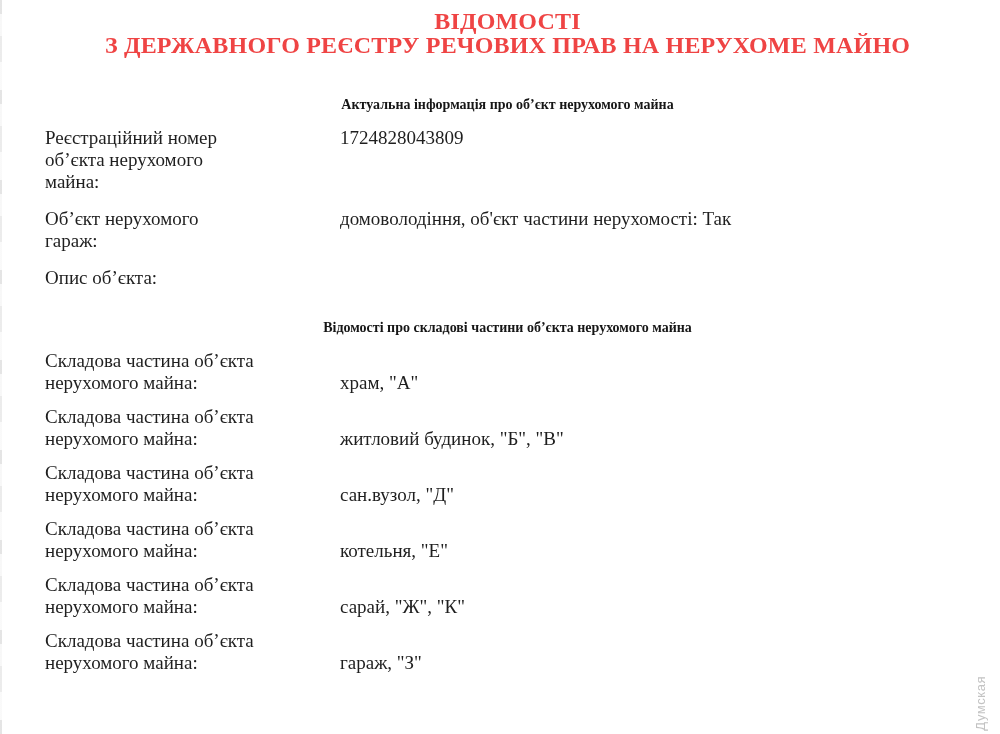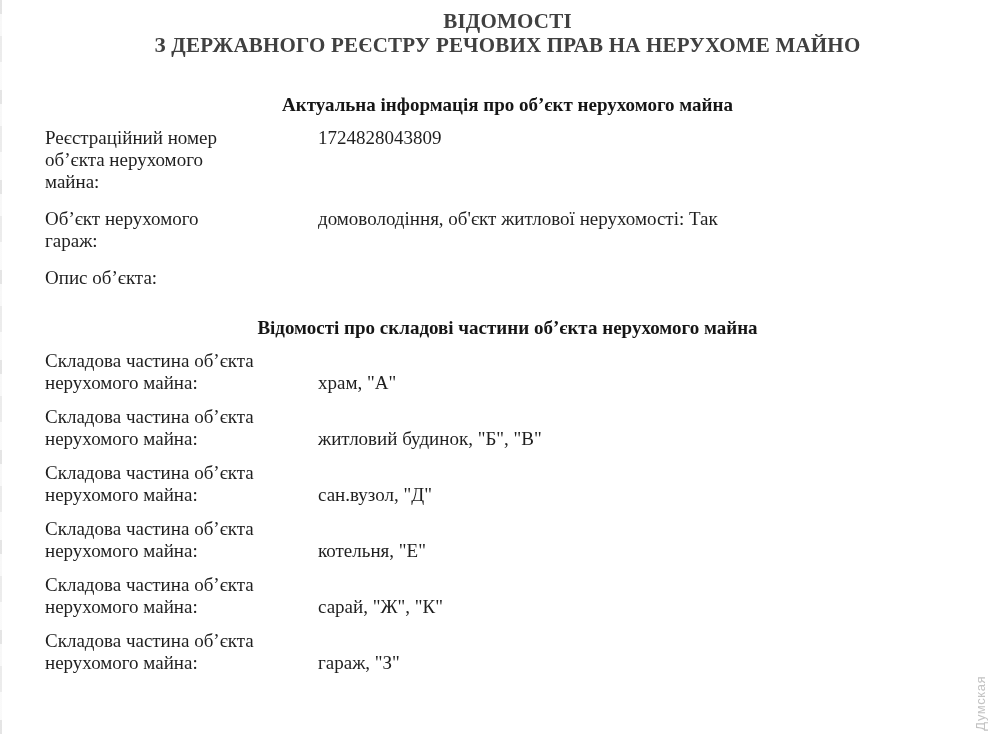--- a/index.html
+++ b/index.html
@@ -19,9 +19,9 @@
   .doc-title {
     text-align: center;
     font-weight: bold;
-    font-size: 21px;
+    font-size: 24px;
     line-height: 24px;
-    color: #404040;
+    color: #ef4444;
     letter-spacing: 0.2px;
   }
   .sec-heading {

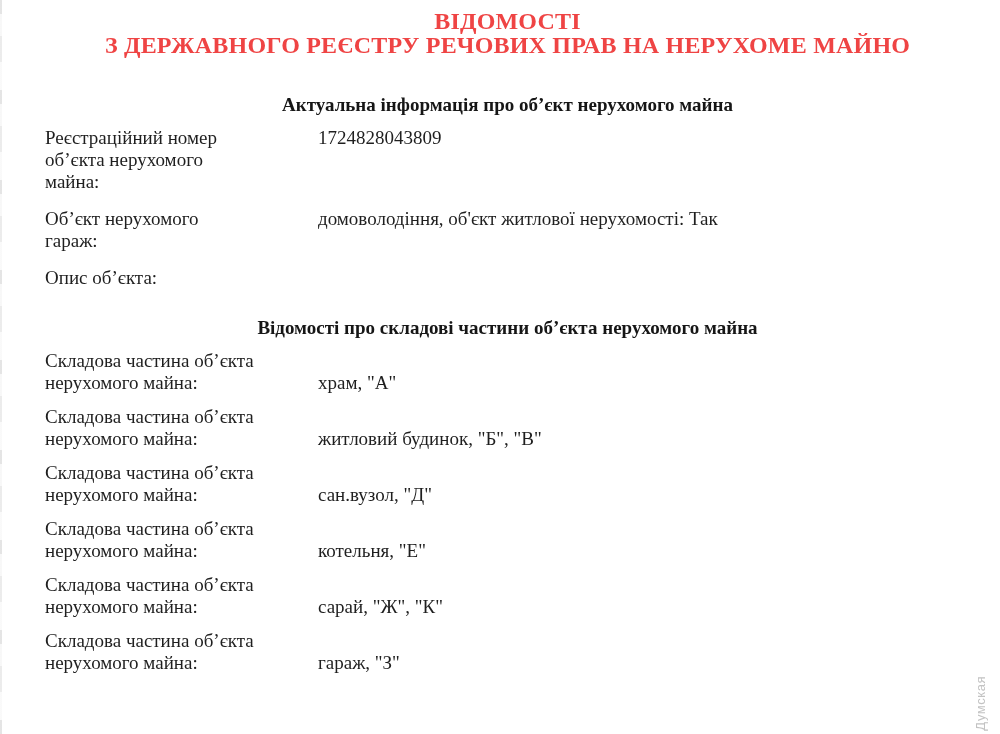--- a/index.html
+++ b/index.html
@@ -28,7 +28,7 @@
     margin: 0;
     text-align: center;
     font-weight: bold;
-    font-size: 19px;
+    font-size: 14px;
     line-height: 22px;
     color: #161616;
   }

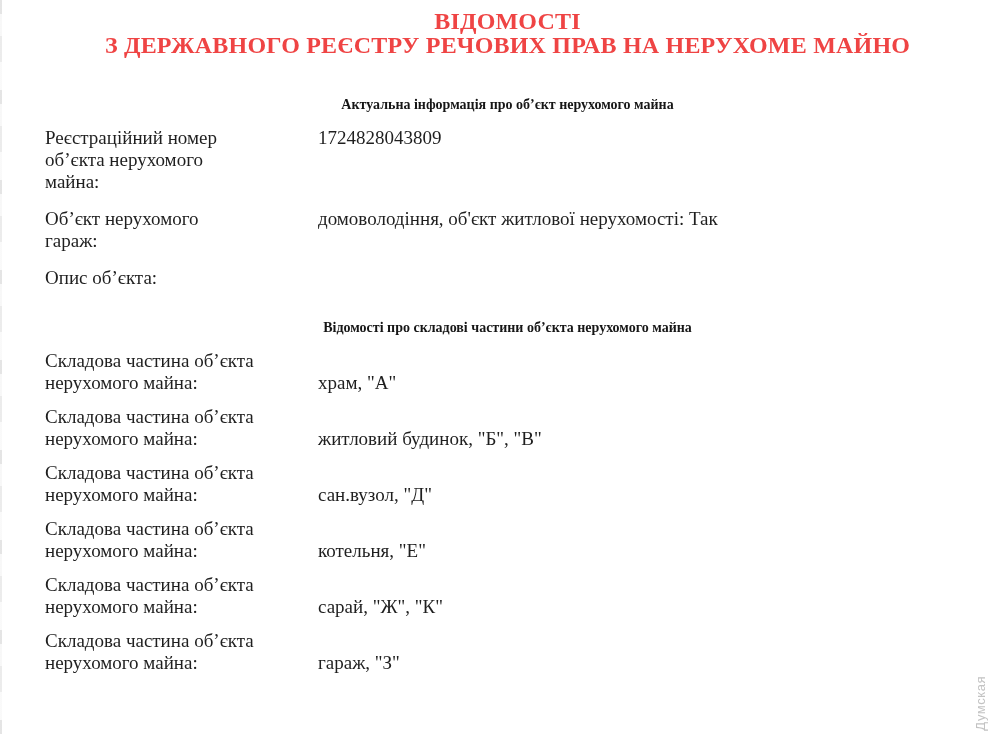--- a/index.html
+++ b/index.html
@@ -35,7 +35,7 @@
   .sec1 .sec-heading { margin-top: 37px; }
   .sec2 .sec-heading { margin-top: 28px; }
   .rows { margin-top: 11px; }
-  .row { display: flex; align-items: flex-start; }
+  .row { display: flex; align-items: flex-start; gap: 22px; }
   .sec1 .row { margin-bottom: 15px; }
   .sec2 .row { margin-bottom: 12px; align-items: flex-end; }
   .lbl {

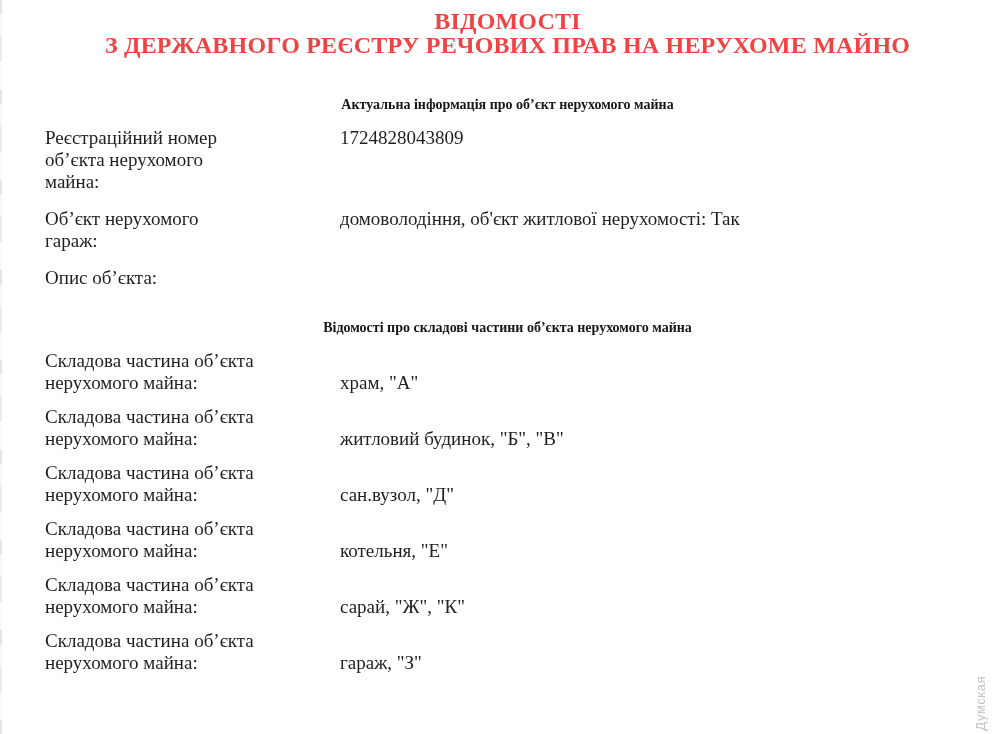--- a/index.html
+++ b/index.html
@@ -87,7 +87,7 @@
       <div class="row">
         <div class="lbl">Об’єкт нерухомого
 гараж:</div>
-        <div class="val">домоволодіння, об'єкт житлової нерухомості: Так</div>
+        <div class="val">домоволодіння, об'єкт частини нерухомості: Так</div>
       </div>
       <div class="row">
         <div class="lbl">Опис об’єкта:</div>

## Activity
In the listing above, count each line that holds the word "size" and report the number alone.

## Written solution
4